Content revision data

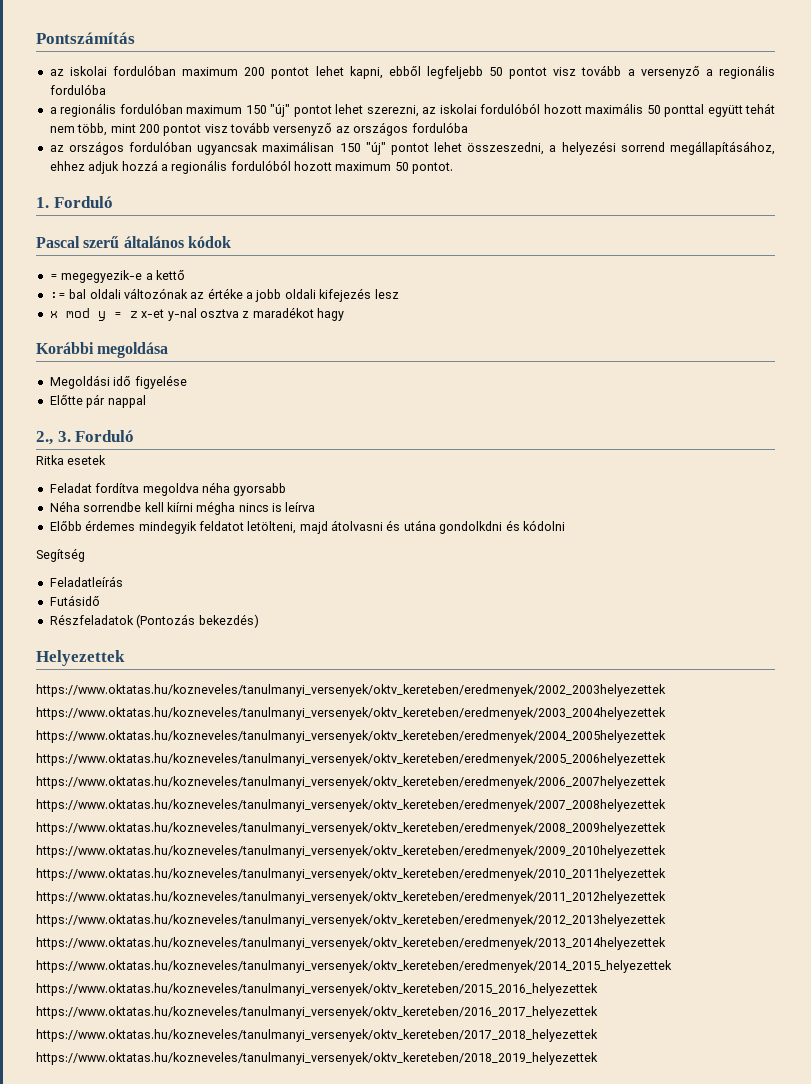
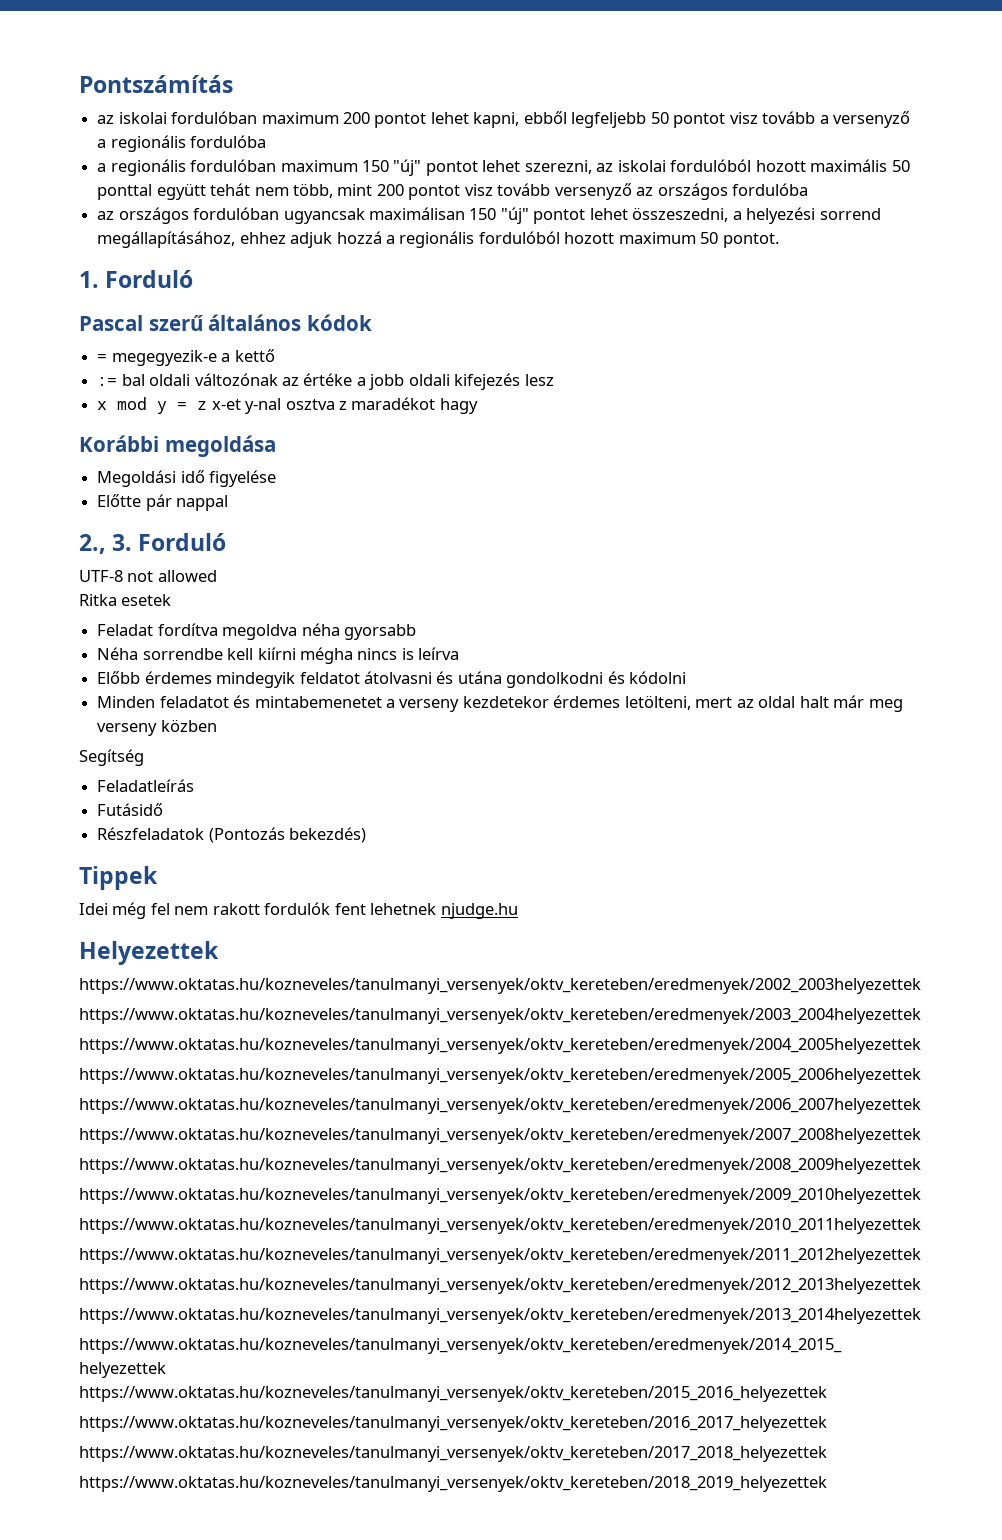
+ UTF-8 not allowed
- Előbb érdemes mindegyik feldatot letölteni, majd átolvasni és utána gondolkdni és kódolni
+ Előbb érdemes mindegyik feldatot átolvasni és utána gondolkodni és kódolni
+ Minden feladatot és mintabemenetet a verseny kezdetekor érdemes letölteni, mert az oldal halt már meg verseny közben
+ Tippek
+ Idei még fel nem rakott fordulók fent lehetnek njudge.hu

*Work request*.
With the pictures dropped, give every entry above again exactly.

*Task solution*.
+ UTF-8 not allowed
- Előbb érdemes mindegyik feldatot letölteni, majd átolvasni és utána gondolkdni és kódolni
+ Előbb érdemes mindegyik feldatot átolvasni és utána gondolkodni és kódolni
+ Minden feladatot és mintabemenetet a verseny kezdetekor érdemes letölteni, mert az oldal halt már meg verseny közben
+ Tippek
+ Idei még fel nem rakott fordulók fent lehetnek njudge.hu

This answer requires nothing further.